• _Problem_
For this exercise, copy out each line of the material below that includes "from".

• _Provided records_
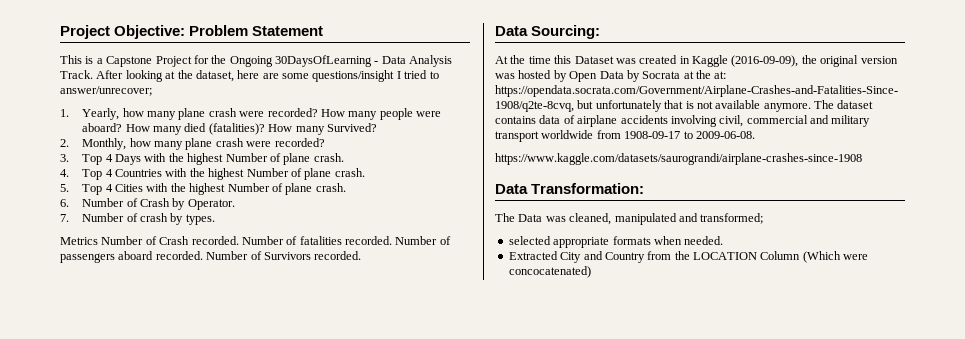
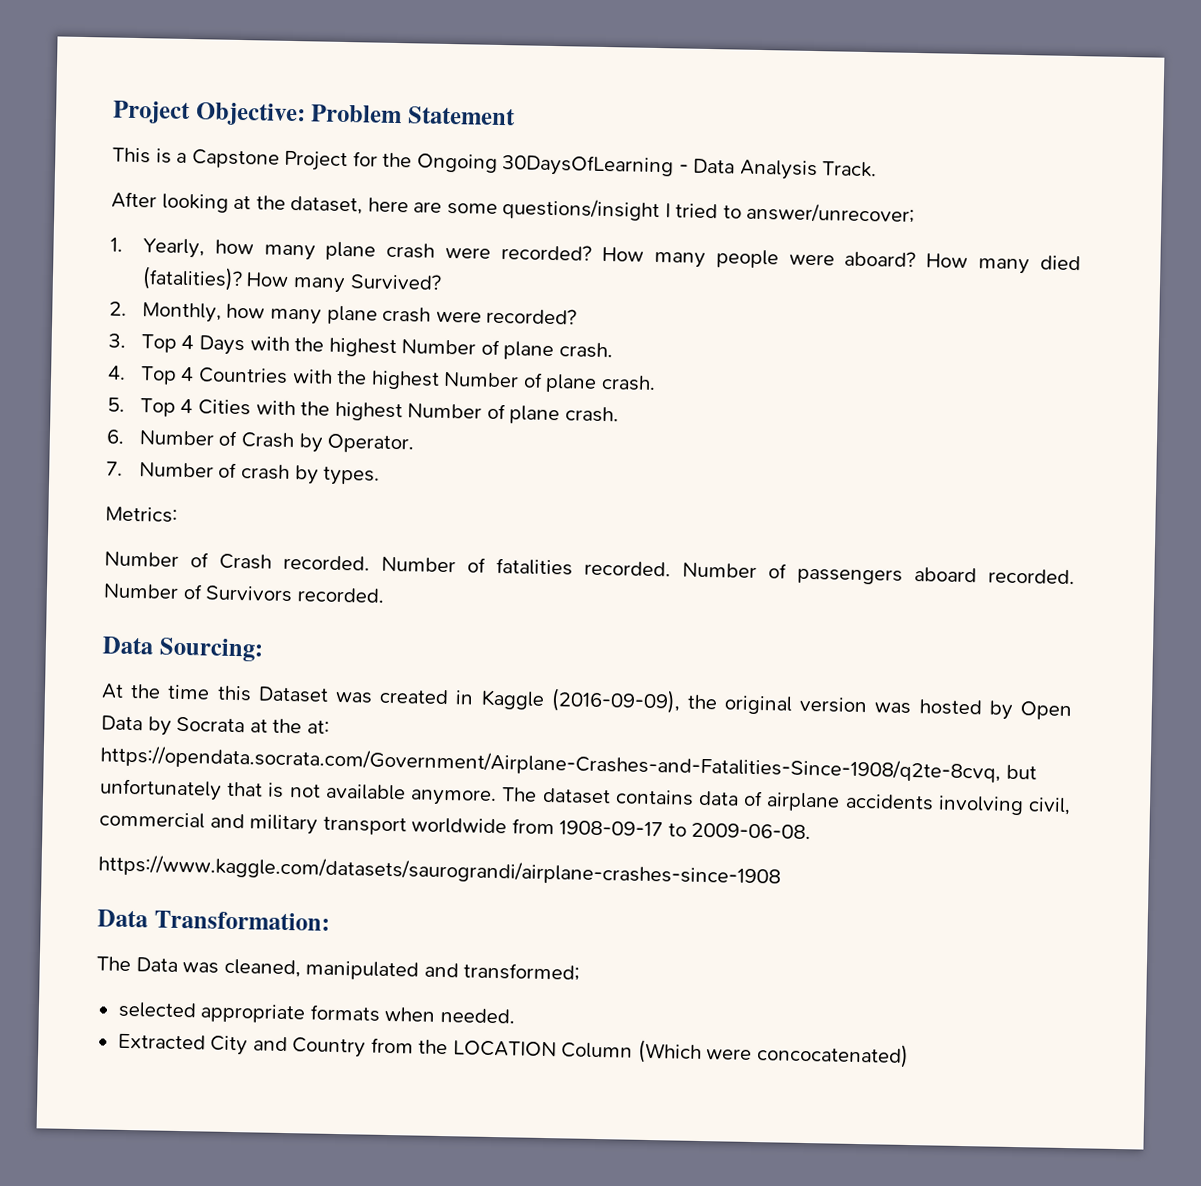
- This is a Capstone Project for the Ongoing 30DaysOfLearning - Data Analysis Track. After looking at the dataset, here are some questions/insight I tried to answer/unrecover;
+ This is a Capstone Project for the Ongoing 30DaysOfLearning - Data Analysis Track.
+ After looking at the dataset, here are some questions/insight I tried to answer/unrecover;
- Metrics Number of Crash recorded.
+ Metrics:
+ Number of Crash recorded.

...

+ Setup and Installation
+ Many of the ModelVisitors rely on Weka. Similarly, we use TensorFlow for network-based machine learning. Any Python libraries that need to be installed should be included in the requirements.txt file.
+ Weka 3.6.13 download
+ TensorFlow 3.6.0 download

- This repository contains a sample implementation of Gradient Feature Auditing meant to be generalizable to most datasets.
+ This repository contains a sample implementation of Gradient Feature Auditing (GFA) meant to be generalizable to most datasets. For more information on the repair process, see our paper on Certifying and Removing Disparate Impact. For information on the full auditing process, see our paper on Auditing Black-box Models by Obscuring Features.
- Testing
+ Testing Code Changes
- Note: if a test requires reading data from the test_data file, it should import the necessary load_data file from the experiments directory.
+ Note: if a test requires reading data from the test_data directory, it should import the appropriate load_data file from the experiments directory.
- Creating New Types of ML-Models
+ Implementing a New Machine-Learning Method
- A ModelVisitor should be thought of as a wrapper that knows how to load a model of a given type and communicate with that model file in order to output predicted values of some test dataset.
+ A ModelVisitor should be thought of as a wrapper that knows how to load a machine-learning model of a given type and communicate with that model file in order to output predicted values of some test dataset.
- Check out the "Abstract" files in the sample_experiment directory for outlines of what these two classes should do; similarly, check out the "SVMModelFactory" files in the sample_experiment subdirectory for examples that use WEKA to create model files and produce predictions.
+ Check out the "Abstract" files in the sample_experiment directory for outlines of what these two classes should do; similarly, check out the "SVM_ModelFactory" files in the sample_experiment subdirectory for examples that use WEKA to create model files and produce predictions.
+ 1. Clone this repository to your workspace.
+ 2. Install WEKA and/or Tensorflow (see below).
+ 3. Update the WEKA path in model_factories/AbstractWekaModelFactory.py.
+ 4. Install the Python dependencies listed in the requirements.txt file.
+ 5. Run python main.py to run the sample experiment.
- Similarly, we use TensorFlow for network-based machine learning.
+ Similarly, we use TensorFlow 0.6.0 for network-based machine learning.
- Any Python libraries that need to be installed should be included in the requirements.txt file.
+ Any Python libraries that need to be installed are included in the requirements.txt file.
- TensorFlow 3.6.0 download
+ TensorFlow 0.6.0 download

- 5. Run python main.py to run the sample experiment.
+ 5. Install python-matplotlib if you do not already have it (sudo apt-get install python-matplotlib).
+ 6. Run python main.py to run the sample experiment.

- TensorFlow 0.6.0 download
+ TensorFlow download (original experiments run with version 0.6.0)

• _Written solution_
- Note: if a test requires reading data from the test_data file, it should import the necessary load_data file from the experiments directory.
+ Note: if a test requires reading data from the test_data directory, it should import the appropriate load_data file from the experiments directory.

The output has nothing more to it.